**Data excerpts**
+ + + +

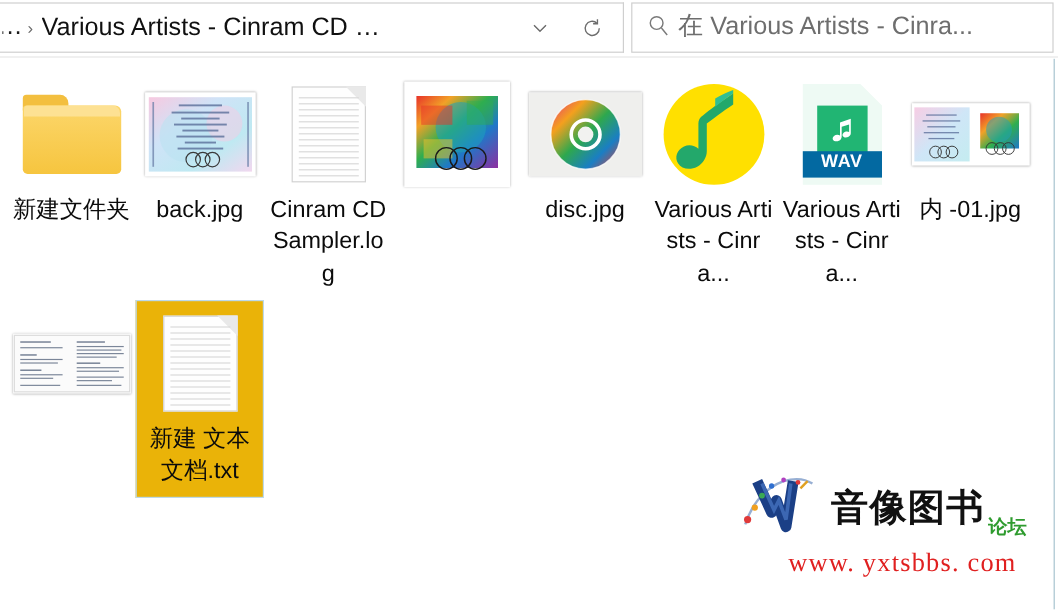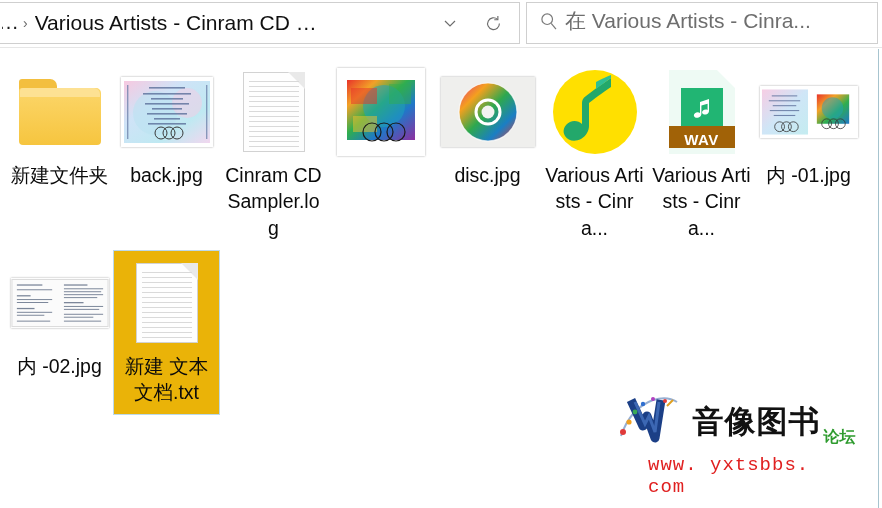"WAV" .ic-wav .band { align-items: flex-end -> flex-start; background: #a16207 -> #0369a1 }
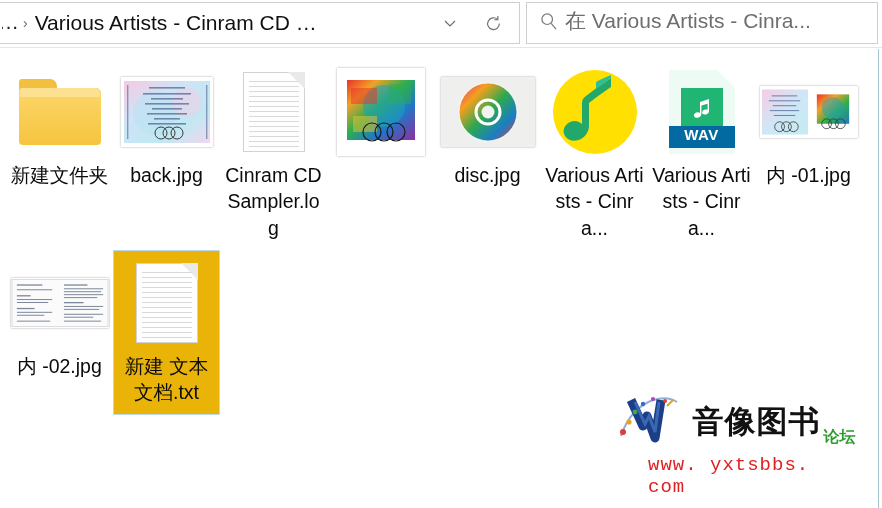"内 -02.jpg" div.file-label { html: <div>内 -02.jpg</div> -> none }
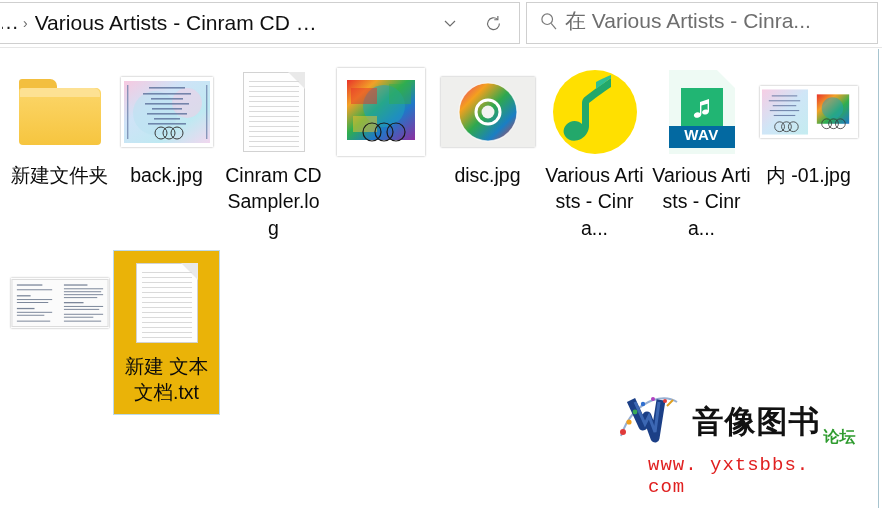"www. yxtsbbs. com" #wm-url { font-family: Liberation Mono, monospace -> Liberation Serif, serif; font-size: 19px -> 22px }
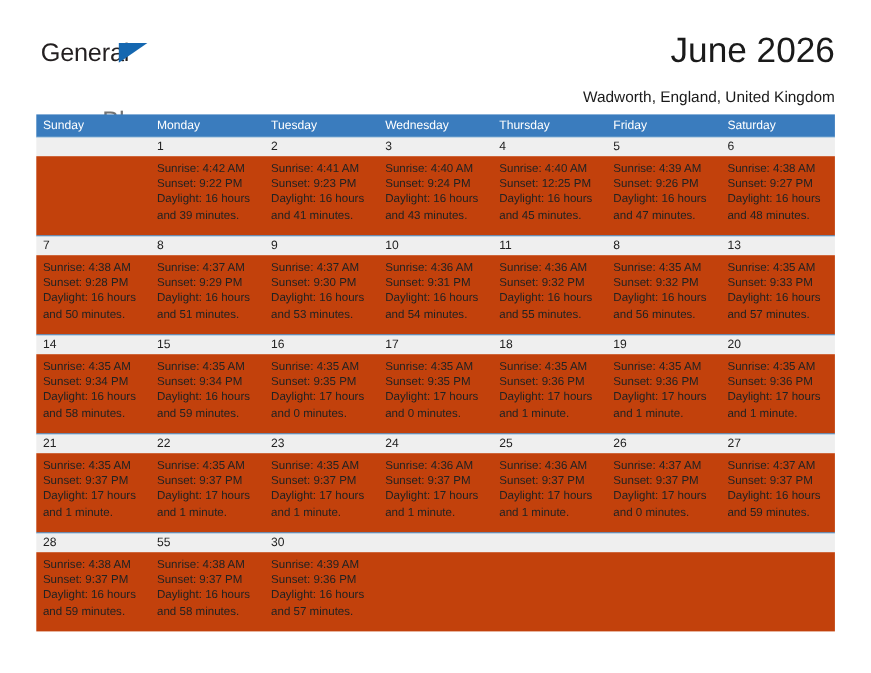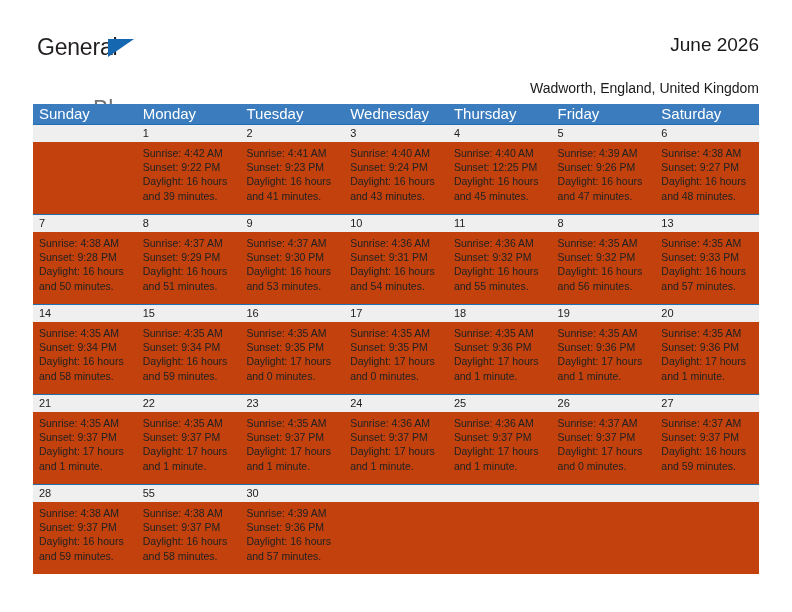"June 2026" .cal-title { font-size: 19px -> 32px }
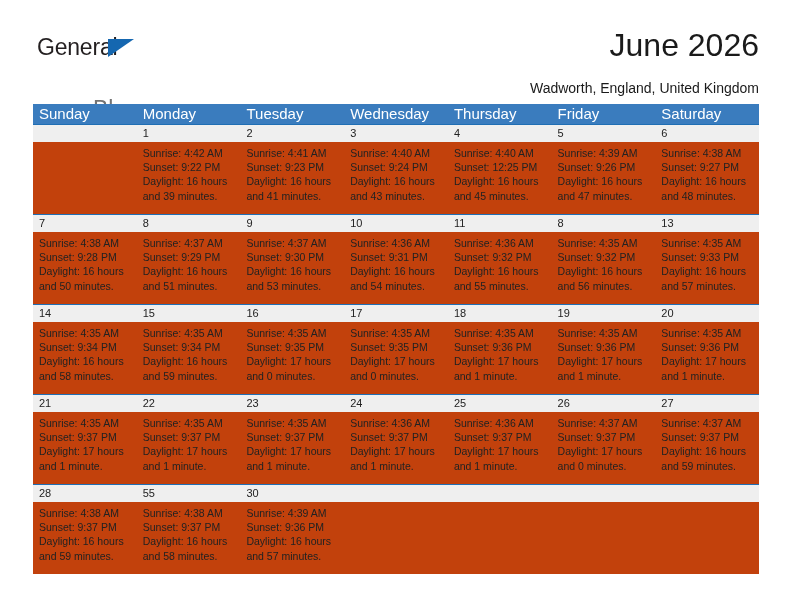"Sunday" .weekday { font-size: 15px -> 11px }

+ + + +

**What is expected**
Give back the full listing above word for word, and let no picture through.

**Worked solution**
"WAV" .ic-wav .band { align-items: flex-end -> flex-start; background: #a16207 -> #0369a1 }
"内 -02.jpg" div.file-label { html: <div>内 -02.jpg</div> -> none }
"www. yxtsbbs. com" #wm-url { font-family: Liberation Mono, monospace -> Liberation Serif, serif; font-size: 19px -> 22px }
"June 2026" .cal-title { font-size: 19px -> 32px }
"Sunday" .weekday { font-size: 15px -> 11px }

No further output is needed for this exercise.